*** Opening of DATA SECTION ***

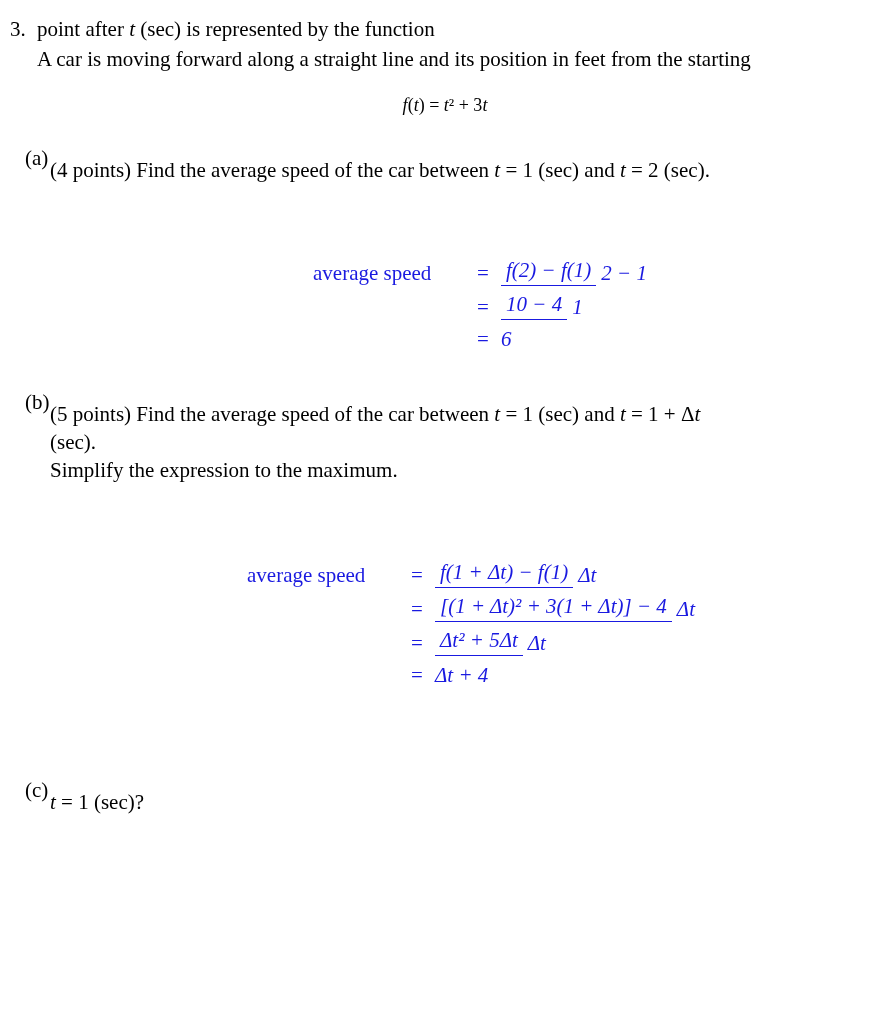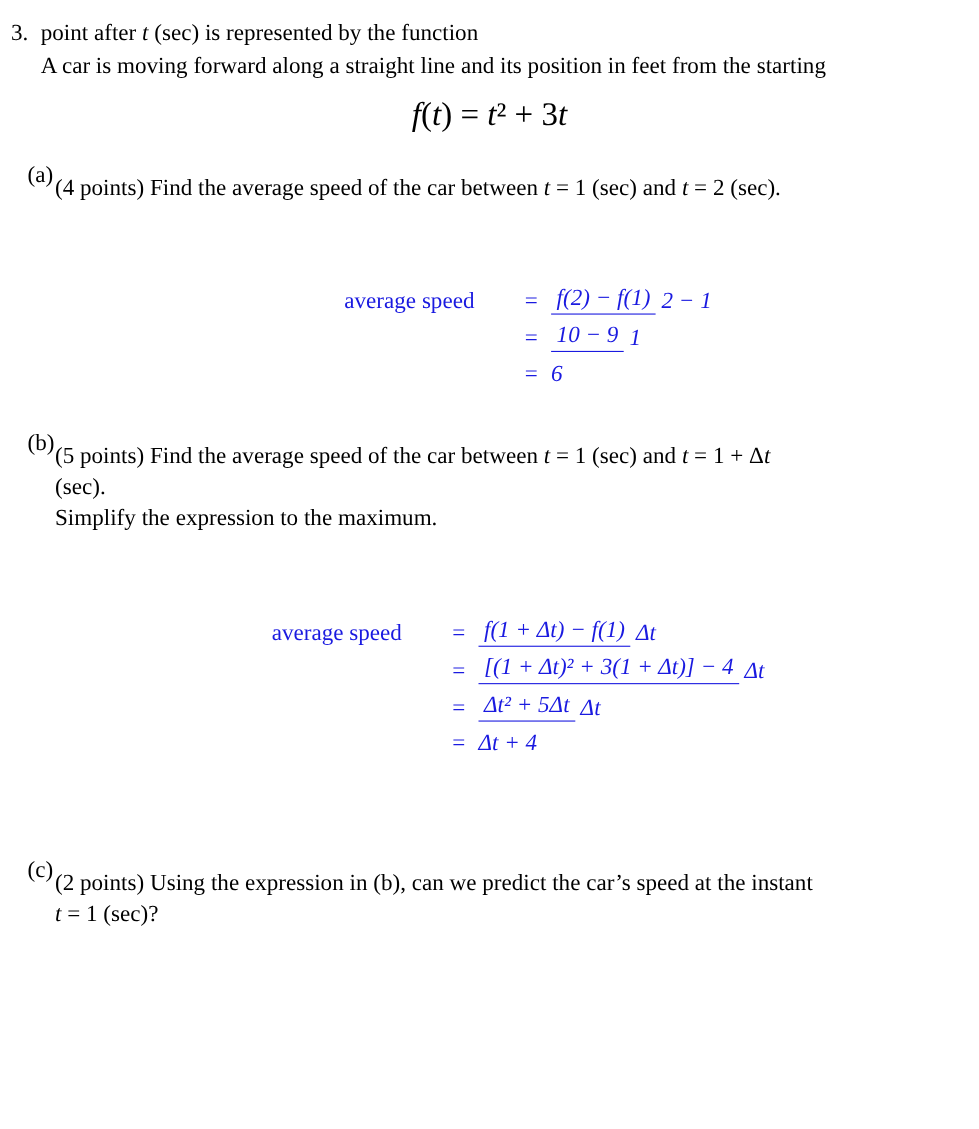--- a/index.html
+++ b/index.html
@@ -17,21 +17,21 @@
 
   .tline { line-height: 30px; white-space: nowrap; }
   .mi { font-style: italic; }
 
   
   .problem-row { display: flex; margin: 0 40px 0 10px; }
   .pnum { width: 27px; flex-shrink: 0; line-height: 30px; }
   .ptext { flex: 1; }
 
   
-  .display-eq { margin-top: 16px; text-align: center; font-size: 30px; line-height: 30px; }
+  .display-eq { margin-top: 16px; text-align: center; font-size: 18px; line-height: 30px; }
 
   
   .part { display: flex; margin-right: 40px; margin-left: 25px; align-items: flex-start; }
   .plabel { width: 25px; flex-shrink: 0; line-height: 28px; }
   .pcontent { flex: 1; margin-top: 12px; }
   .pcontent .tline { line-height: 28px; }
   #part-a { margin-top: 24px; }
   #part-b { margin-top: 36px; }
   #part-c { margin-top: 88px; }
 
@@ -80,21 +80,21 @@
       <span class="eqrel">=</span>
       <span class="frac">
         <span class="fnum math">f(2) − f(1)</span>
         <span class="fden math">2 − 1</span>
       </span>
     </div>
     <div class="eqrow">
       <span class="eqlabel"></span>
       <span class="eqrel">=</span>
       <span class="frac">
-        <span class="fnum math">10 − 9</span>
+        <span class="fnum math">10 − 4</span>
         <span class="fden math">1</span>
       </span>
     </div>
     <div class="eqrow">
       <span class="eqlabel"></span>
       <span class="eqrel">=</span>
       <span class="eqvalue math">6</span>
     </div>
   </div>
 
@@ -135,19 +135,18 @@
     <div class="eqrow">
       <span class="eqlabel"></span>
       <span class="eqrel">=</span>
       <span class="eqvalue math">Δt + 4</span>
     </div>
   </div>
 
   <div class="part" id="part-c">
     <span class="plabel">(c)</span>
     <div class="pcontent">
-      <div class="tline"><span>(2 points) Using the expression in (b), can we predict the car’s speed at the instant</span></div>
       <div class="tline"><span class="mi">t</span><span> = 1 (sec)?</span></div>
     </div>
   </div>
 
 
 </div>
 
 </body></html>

*** Close of DATA SECTION ***

TASK TO CARRY OUT. Among the lines above, which hold the word "tline"? Report each one.

ANSWER FOR THE TASK.
   .tline { line-height: 30px; white-space: nowrap; }
   .pcontent .tline { line-height: 28px; }
-      <div class="tline"><span>(2 points) Using the expression in (b), can we predict the car’s speed at the instant</span></div>
       <div class="tline"><span class="mi">t</span><span> = 1 (sec)?</span></div>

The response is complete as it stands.